§ **Dataset records**:
::::
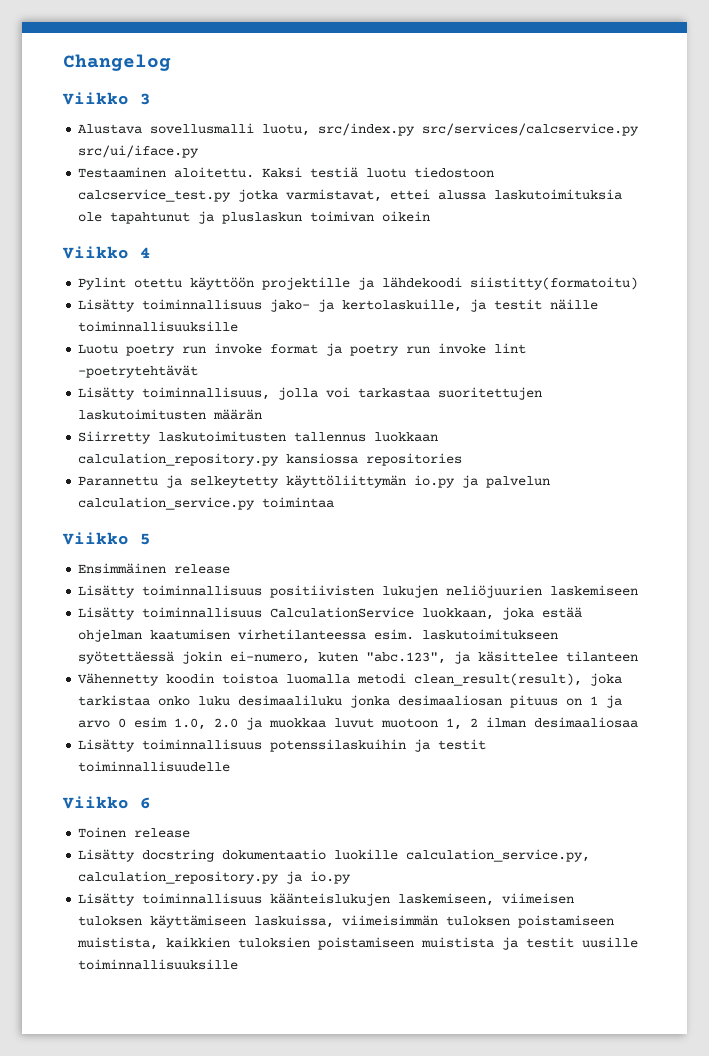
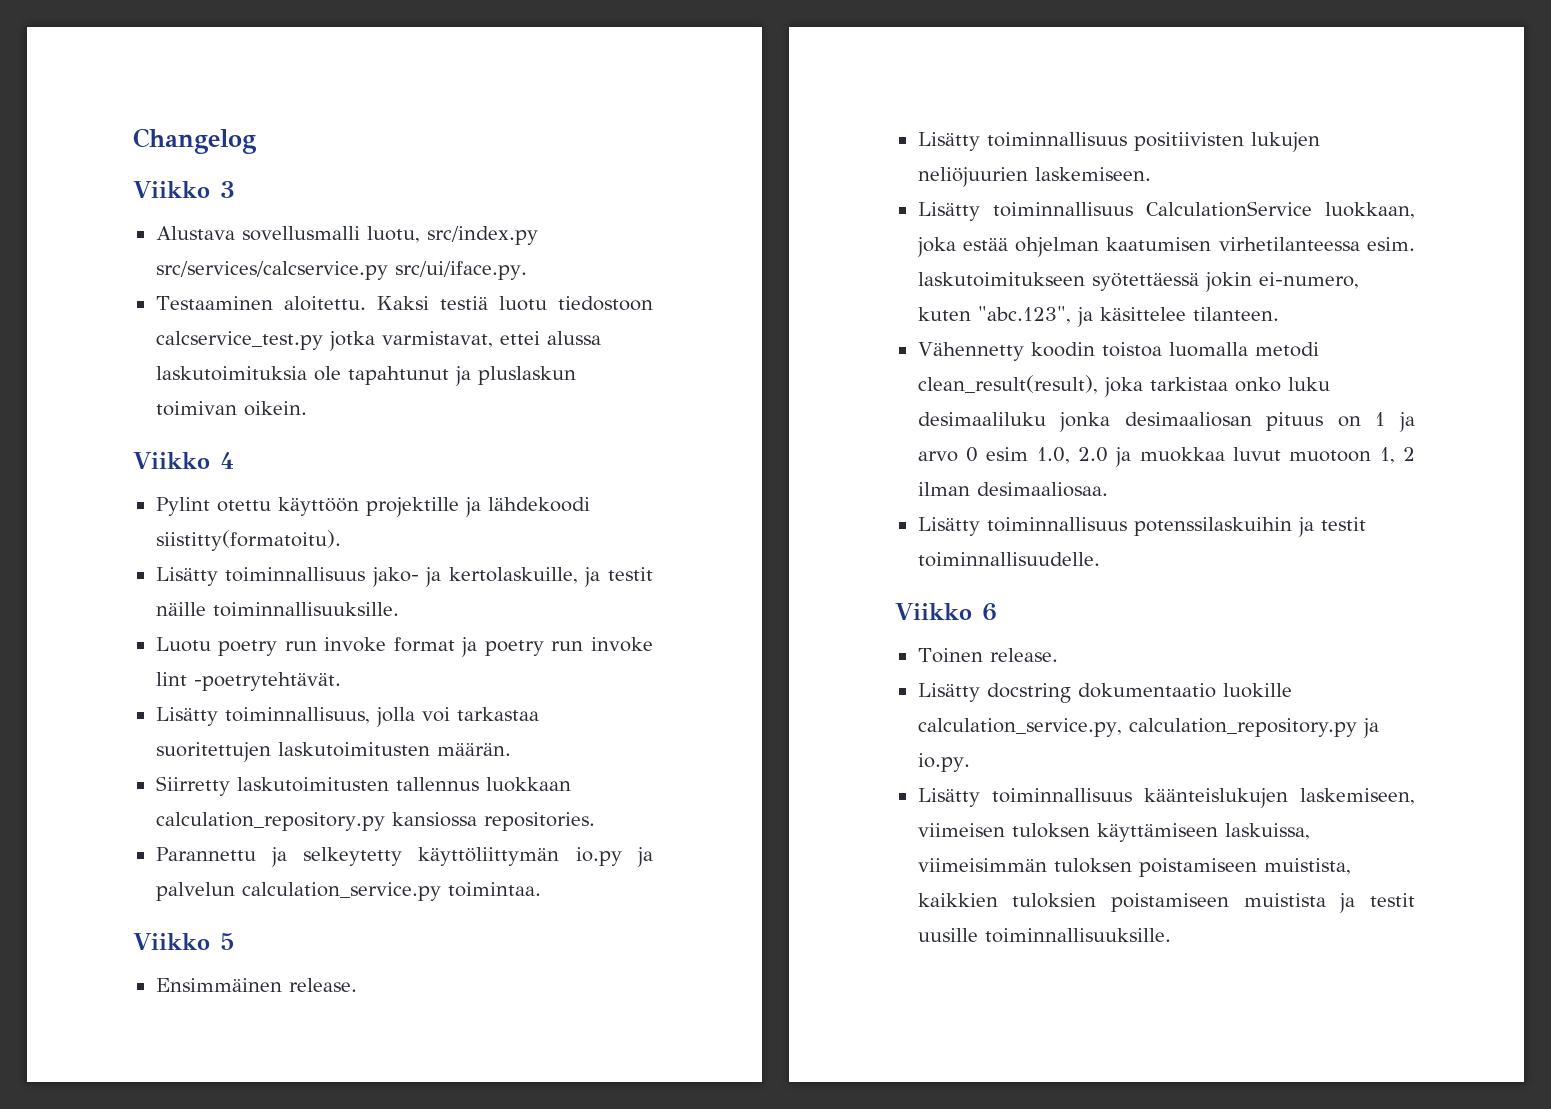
[78,145,200,158] src/ui/iface.py -> [394,261,527,280] src/ui/iface.py.
[382,211,431,222] oikein -> [243,401,307,416] oikein.
[470,277,639,290] siistitty(formatoitu) -> [155,530,341,551] siistitty(formatoitu).
[78,321,239,332] toiminnallisuuksille -> [212,602,399,617] toiminnallisuuksille.
[78,365,199,378] -poetrytehtävät -> [193,672,341,691] -poetrytehtävät.
[213,409,263,420] määrän -> [436,743,511,756] määrän.
[366,453,463,466] repositories -> [483,812,595,831] repositories.
[262,497,335,508] toimintaa -> [447,882,541,897] toimintaa.
[174,564,231,574] release -> [288,978,357,992] release.
[550,585,639,596] laskemiseen -> [1034,167,1151,181] laskemiseen.
[566,651,639,662] tilanteen -> [1192,307,1279,321] tilanteen.
[534,717,639,728] desimaaliosaa -> [976,482,1108,497] desimaaliosaa.
[78,761,231,772] toiminnallisuudelle -> [917,552,1100,567] toiminnallisuudelle.
[134,828,191,838] release -> [989,648,1058,662] release.
[310,871,352,884] io.py -> [917,753,970,772] io.py.
[78,959,239,970] toiminnallisuuksille -> [984,928,1171,943] toiminnallisuuksille.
::::
§ **Task requirements**: Above are the entries. Output exactly the lines beginning with the line that has "[78,321,239,332] toiminnallisuuksille ->" and ending with the line that has "[366,453,463,466] repositories ->".

§ **Answer to this exercise**:
[78,321,239,332] toiminnallisuuksille -> [212,602,399,617] toiminnallisuuksille.
[78,365,199,378] -poetrytehtävät -> [193,672,341,691] -poetrytehtävät.
[213,409,263,420] määrän -> [436,743,511,756] määrän.
[366,453,463,466] repositories -> [483,812,595,831] repositories.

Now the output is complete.